====== Infrastructure ======
This section is based on public statements from Synthetic staff and community observations. Details may change as Synthetic adds hardware or changes providers.
===== Hardware =====
Synthetic runs on a mix of **B200** (Blackwell) and **H200** (Hopper) GPUs from multiple providers. As of April 2026, they have onboarded a 4th GPU provider after a series of outages.
- **B200s** — Run NVFP4 quantized models. More efficient per dollar, but Blackwell kernel optimization is still maturing. NVFP4 is supposed to be significantly faster than FP8 on Blackwell, but real-world performance is still catching up.
- **H200s** — Run INT4 quantized models (original lab releases). More mature software stack, but harder to optimize and less cost-efficient. H200s at FP16 are actually faster than B200s at FP16 in practice.
A single B200 node costs roughly **$400k**. GLM-5/5.1 requires **2×B200s per replica** (4 GPUs at tp4). Breakeven on a B200 pair is roughly **400 subscribers at $30/mo**.
===== Inference Engines =====
Synthetic uses both **SGLang** and **vLLM** depending on the model:
- **GLM series** → SGLang (historically faster for GLM)
- **Kimi K2.5** → vLLM (slightly better throughput under load vs SGLang)
- **Kimi K2-Thinking** → SGLang (had custom patches already from early capacity crunch)
Both engines have bugs that Synthetic regularly patches. The main differentiators for Synthetic are:
- Custom **tool calling parser** patches for both vLLM and SGLang
- Custom **reasoning parsing** patches
- **FlashInfer** bug fixes (e.g., SGLang's default FlashInfer version had bugs with NVFP4)
Synthetic's approach is to run standard NVFP4/FP8 quants on standard inference stacks with targeted patches, rather than trying fancy cost-cutting tricks that other inference providers use. "Other companies try too-fancy stuff to cut costs." — matt
=== SGLang vs vLLM Cache Behavior ===
- SGLang is smarter about caching: it hits cache even for small requests
- vLLM tries to align caches to certain boundary sizes, so small requests may not get cached
- This means GLM-5/5.1 (SGLang) may have better cache hit rates than Kimi K2.5 (vLLM) for short conversations
===== Speculative Decoding =====
Synthetic uses **Eagle3** speculative decoding for Kimi K2.5:
- **H200s**: Speculative decoding deployed and working well, averaging well over **50 TPS**
- **B200s/Blackwell**: Speculative decoding still being worked on. Has issues — encountered infinite "!!!!!!" bugs in reasoning during initial deployment
===== Hosting Model =====
Synthetic uses a mix of self-hosted and proxied models:
- **Self-hosted models**: Run on Synthetic's own reserved GPUs. Synthetic can patch inference engines, fix tool calling bugs, and control reliability. Currently: GLM-5/5.1, Kimi K2.5, Qwen 3.5, MiniMax M2.7, Nemotron 3 Super, GLM-4.7-Flash.

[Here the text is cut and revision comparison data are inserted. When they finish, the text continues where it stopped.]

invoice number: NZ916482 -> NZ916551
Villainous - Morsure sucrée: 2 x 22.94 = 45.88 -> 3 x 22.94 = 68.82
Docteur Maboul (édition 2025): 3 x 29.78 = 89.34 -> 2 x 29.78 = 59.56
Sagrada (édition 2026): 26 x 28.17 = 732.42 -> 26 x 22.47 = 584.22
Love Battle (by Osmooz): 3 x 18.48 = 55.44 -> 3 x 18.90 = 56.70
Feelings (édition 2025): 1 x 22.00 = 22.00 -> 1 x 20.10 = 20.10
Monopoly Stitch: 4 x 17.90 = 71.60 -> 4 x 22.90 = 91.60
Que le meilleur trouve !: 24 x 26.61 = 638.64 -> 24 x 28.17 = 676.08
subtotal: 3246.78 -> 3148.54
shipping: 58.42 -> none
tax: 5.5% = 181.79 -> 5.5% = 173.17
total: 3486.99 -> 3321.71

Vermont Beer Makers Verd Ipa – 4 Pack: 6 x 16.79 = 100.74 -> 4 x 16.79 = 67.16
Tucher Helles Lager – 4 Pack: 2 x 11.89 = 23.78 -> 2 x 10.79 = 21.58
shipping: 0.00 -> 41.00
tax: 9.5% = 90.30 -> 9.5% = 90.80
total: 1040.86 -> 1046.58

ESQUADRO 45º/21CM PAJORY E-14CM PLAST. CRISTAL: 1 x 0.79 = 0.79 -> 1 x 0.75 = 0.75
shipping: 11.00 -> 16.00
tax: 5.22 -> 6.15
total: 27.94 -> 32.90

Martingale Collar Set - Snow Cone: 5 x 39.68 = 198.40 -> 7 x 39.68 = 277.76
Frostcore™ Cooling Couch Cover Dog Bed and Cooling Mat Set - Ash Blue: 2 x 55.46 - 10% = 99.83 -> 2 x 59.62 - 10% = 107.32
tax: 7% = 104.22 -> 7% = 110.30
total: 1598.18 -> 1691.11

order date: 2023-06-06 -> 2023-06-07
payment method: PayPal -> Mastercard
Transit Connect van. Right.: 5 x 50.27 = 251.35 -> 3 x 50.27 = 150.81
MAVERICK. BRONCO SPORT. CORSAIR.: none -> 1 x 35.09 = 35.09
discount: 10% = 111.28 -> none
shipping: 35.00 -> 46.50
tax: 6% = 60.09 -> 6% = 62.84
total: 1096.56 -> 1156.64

- **Proxied models**: Forwarded to third-party providers (Fireworks, TogetherAI, DeepInfra). Synthetic cannot fix reliability issues. Currently: DeepSeek V3.2, and temporarily GLM-4.7 during GPU outages.
**General rule**: Synthetic self-hosts newer/frontier models and proxies older models. When a newer model replaces an older one, the older model is typically proxied. Proxy duration depends on load — people usually switch quickly, so load is low and proxies can stay around for a while.
Proxied models forward the price Synthetic pays the underlying inference provider, which may differ from self-hosted pricing.
=== GPU Providers ===
As of April 2026, Synthetic uses 4 GPU providers. Previously, all models were on reserved GPUs from TogetherAI. The provider landscape has been unstable — in mid-April 2026, all 3 original providers experienced simultaneous outages.
===== Sharding and Concurrency =====
Synthetic has experimented with sharding models across multiple nodes:
- **Standard**: Shard model weights across 8 GPUs of a single node (replicate across nodes)
- **Experimental**: Shard a single model across 16 GPUs (2 nodes). Increases KV cache available per node, allowing higher request concurrency for MoE models
This is particularly relevant for fine-grained MoE models where KV cache is the bottleneck.
===== Synbad =====
Synbad is Synthetic's internal testing tool that runs payloads against inference engines to detect bugs. It's used as a repository of test payloads to validate against new SGLang/vLLM releases, since many bugs are payload-specific. Synbad Proxy can also be used by users to intercept and capture failing payloads for debugging.